Train of Thought: Baby Fever (Plus, Parenting Advice from Local Moms & Dads)
I’ve been a planner all my life. I tend to know what my day will look like a week ahead. It’s not that I’m especially organized. I just like to have an idea of what’s coming. Now, obviously you can’t plan everything in life. There are plenty of curve balls thrown our way, but when it comes to some things, I think you’re better off with time to prepare. And for me, one of those things is having children.
That said, I’m getting ready. I’m nesting, so to speak. Family planning is in my near future (sound the alarm, mom). I’ve been bit by the baby bug or as some say I’ve come down with a case of baby fever. Something changed in the last year. Lately when I walk through the aisles at Target, I gravitate to the baby department to peruse the section. There’s the adorable onesies and tiny shoes for tiny toes. Then, there’s that strange pumping device, which I can only guess is used for one thing. Also, I used to cringe in fear when someone handed me a baby, but now I find myself opening my arms for the little tykes.
In preparation for this life-altering event, I’m reading — a lot. And some of what I’ve read has left me feeling, “nope, this isn’t for me.” Birth is a beautiful thing, they say. Well, generally speaking that may be true, but from the photos and videos I’ve seen, it can be quite terrifying. In fact, the whole idea of being responsible for a living, breathing creature is terrifying. Yes, I’ve raised cats and dogs, but this is different. This is the biggest, most important job in the world. If you mess up, there are no redo’s.

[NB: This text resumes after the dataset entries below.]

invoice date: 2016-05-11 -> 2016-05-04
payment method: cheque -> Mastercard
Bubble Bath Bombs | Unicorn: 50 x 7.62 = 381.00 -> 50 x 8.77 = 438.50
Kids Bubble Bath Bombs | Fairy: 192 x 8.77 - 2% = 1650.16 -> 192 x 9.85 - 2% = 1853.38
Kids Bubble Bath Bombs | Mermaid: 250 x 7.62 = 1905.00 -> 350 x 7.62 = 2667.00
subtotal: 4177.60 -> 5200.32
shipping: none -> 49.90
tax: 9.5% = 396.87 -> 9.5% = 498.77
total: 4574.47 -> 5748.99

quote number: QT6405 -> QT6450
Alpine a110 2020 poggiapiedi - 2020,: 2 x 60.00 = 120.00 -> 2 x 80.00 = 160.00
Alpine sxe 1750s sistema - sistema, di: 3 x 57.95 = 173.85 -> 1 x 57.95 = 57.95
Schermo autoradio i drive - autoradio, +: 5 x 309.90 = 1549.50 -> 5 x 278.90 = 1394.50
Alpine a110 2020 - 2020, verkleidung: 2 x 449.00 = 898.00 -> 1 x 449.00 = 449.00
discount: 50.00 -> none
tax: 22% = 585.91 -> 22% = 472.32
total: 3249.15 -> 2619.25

As I get ready to begin this next chapter, I’m seeking the wisdom of friends and relatives who are parents.
I asked them to give one piece of advice to new moms and dads out there. Here was the response:
“Give yourself a break. Babies need to be changed, held and fed. That’s about all. All the rest of it is not that important. And accept all help that is offered.” — Aimee Bowlin, Shreveport
“Tune out all the advice and do what feels right for you. And don’t be hard on yourself. Kids just need you to spend time with them, be truly present with them.” — Kim Webb, Shreveport
“I’ll just echo the idea of being present. Don’t catch yourself saying or thinking stuff like, ‘I can’t wait until he…’ or ‘I wish he still…’ Do your best to enjoy every stage as long as it lasts, and move along with them. You’ll both enjoy the ride a lot more.” — Scott Anderson, Shreveport
“Trust your gut instinct, don’t overthink. And everyone has a different opinion about everything.” — Ben Wolosick, Woodstock, Ga.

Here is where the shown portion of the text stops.